Clearing Fog and Mapping Clouds

Analyzing the Threat Posed by Mega CDNs in Federated Networks

CloudFlare is a CDN-like service that I have talked about the perils of before including when they got included as the default DNS over HTTPS root in Firefox. They act as an intermediary for sites and intercept connecting web traffic and most importantly they decrypt it before it reaches the actual destination (CloudFlare gets access to all supposedly secure data) and also provide other "services" which conveniently place them in a position where they can intercept private data. So in the context of a supposedly fairly decentralized network like the Fediverse, how much do we really need to worry about "secure" connections eventually passing through CDNs like CloudFlare rather than their actual destinations and revealing private data to these sketchy mega-corporations? This post is a preliminary attempt to find out.

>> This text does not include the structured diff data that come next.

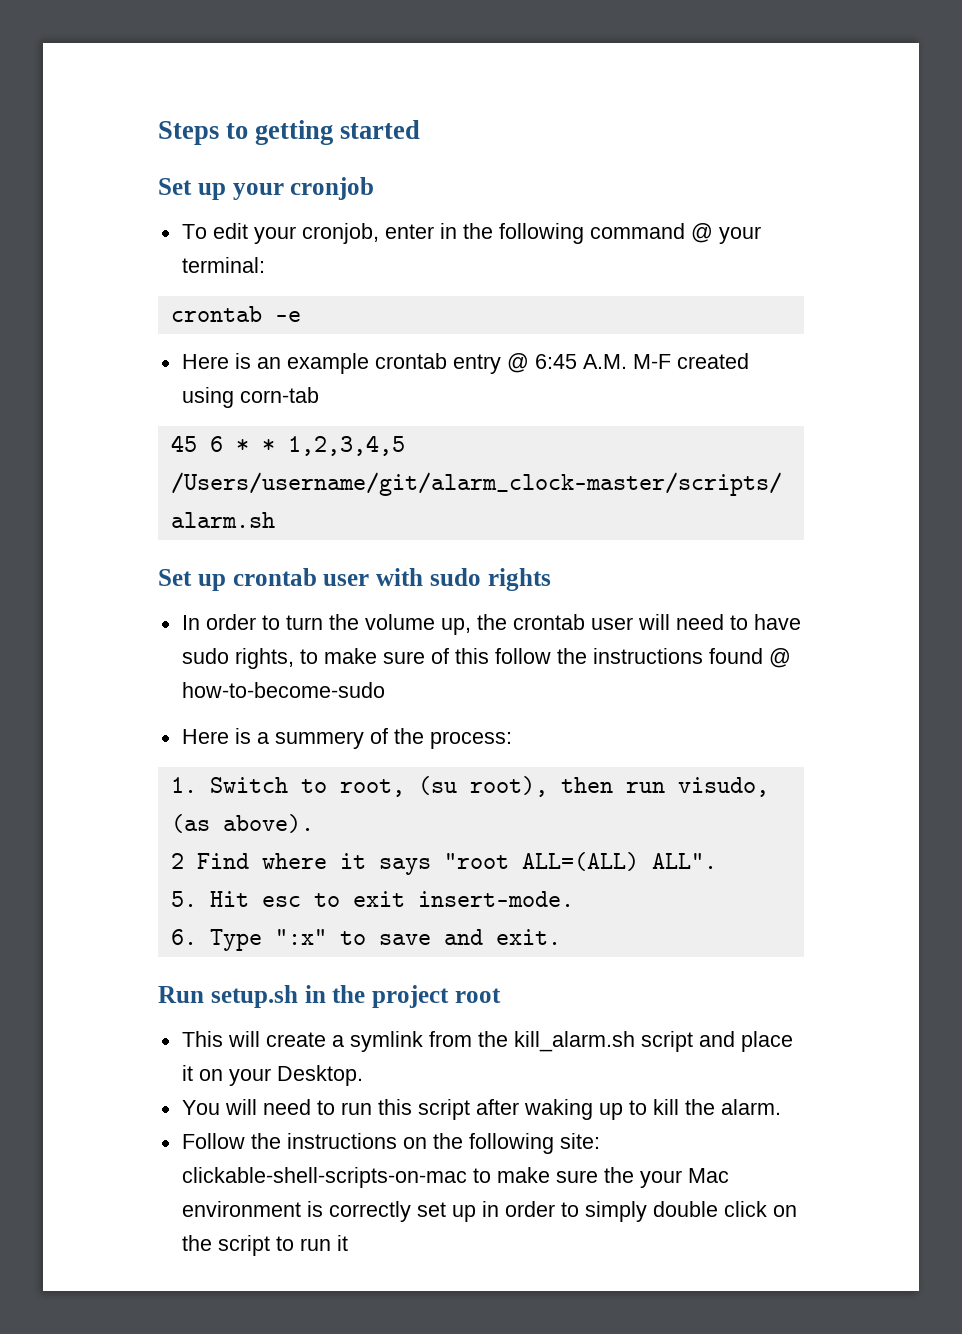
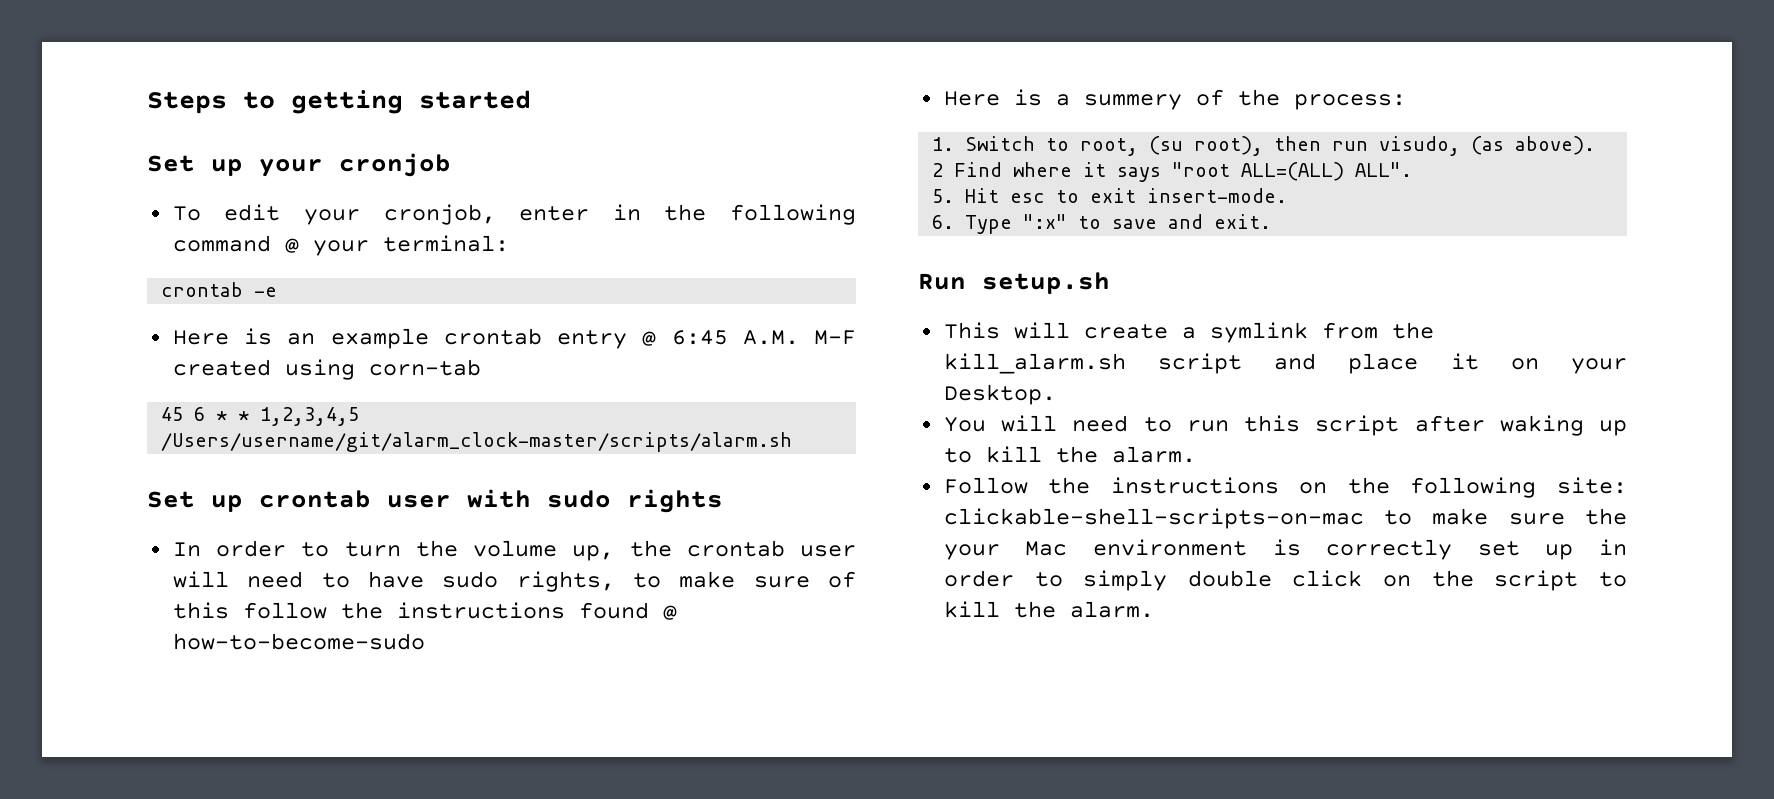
[304,985,501,1008] in the project root -> (1110, 283) none
[299,1235,348,1251] run it -> [943,601,1154,618] kill the alarm.

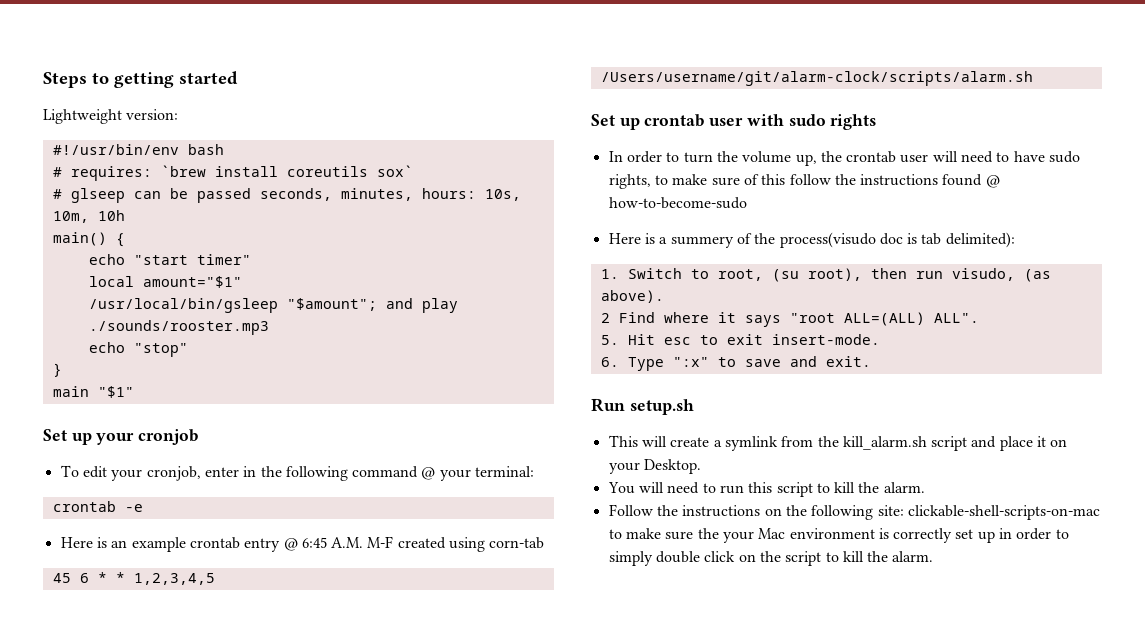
(531, 99) none -> [43,109,179,124] [52,144,224,155] [52,165,413,181] [52,188,521,203] [52,210,125,223] [52,232,125,247] [88,254,251,265] [88,276,242,288] [88,298,458,313] [88,320,269,335] [88,342,188,357] [52,363,62,377] [52,386,134,398] // Lightweight version: // #!/usr/bin/env bash // # requires: `brew install coreutils sox` // # glseep can be passed seconds, minutes, hours: 10s, 10m, 10h // main() { // echo "start timer" // local amount="$1" // /usr/local/bin/gsleep "$amount"; and play ./sounds/rooster.mp3 // echo "stop" // } // main "$1"
[161,432,793,452] /Users/username/git/alarm_clock-master/scripts/alarm.sh -> [600,71,1033,86] /Users/username/git/alarm-clock/scripts/alarm.sh
[1293,94,1406,110] process: -> [779,232,1015,248] process(visudo doc is tab delimited):
[1414,415,1627,436] after waking up -> (813, 489) none

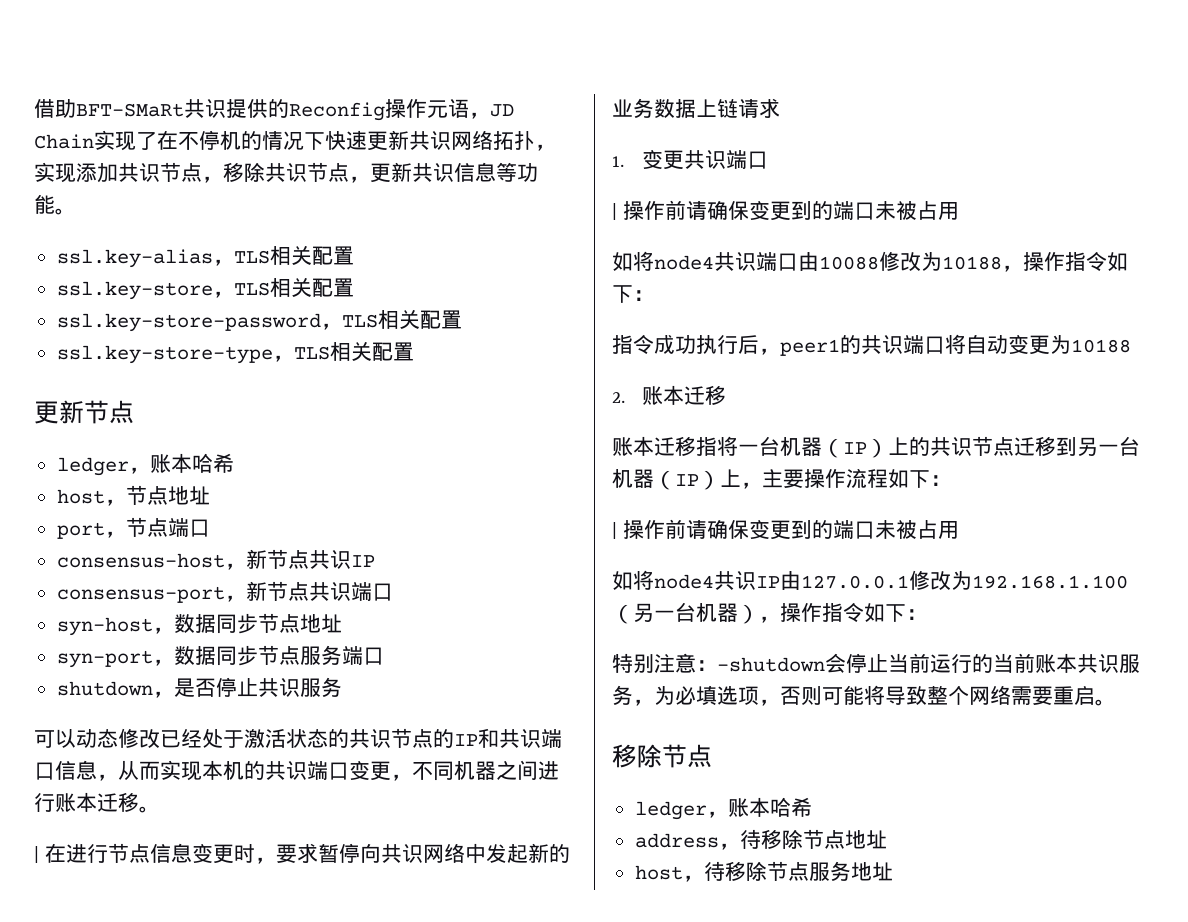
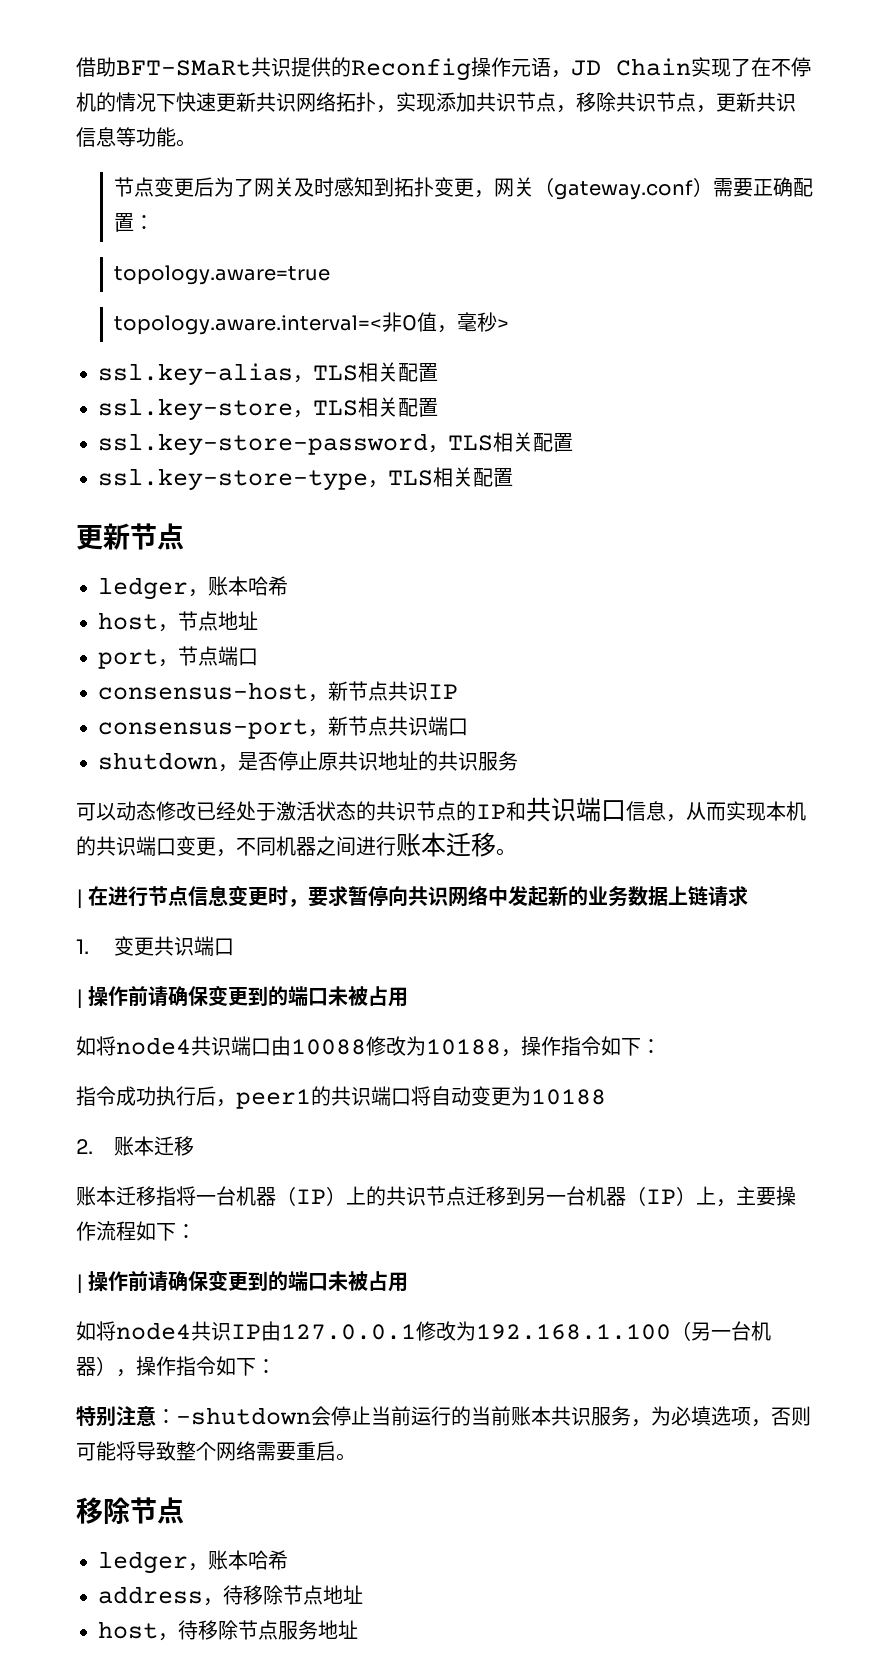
(76, 211) none -> [114,177,814,200] [114,213,155,232] [114,265,331,285] [114,312,510,335] // 节点变更后为了网关及时感知到拓扑变更，网关（gateway.conf）需要正确配置： // topology.aware=true // topology.aware.interval=<非0值，毫秒>
[57,613,343,636] [57,645,385,668] // syn-host，数据同步节点地址 // syn-port，数据同步节点服务端口 -> (468, 727) none
(259, 687) none -> [318,751,438,771] 原共识地址的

Process of identifying the extent of the problem

I do not currently know a way of getting an easy list of a ton of instances in simple plaintext, so here I will be using all of the instances of the people I follow, which comes out to a total of 271 instances. Mastodon allows exporting a CSV file in the format user@instance.tld,true where true is whether to display their boosts (never knew that was an option). There are multiple users on the same instances, and I also don't want anything but the instance in my file so I can get a list of instances. Here is where my nerdiness shows (if it somehow didn't hit you already). I used two (stock) emacs commands to trim the file down to a deduplicated list of instance URLs, so here they are for reference:

M-x replace-regexp <RET> .*?@\(.*\),true <RET> \1 <RET>
M-x delete-duplicate-lines <RET>

Then after deleting the top line which had the column names the file was ready. I would need a bash script that could take in a bunch of URLs as arguments and check whether they used (were used by) CloudFlare. Well, this is basically just checking for empty results from grep, but results from what? That took a second, but after a little bit I found out that CloudFlare announces itself in the HTTP response headers as Server=cloudflare, so I crafted a curl command that outputs the headers, and simply grepped for "cloudflare" in order to check each instance. To start it using the list from the file, I just ran ./cfinder.sh $(cat instances.txt) (the $(command) syntax executes that command in place so it's output can be used as part of a larger command). At least they nicely announce themselves instead of forcing a check against their known IP ranges to identify them.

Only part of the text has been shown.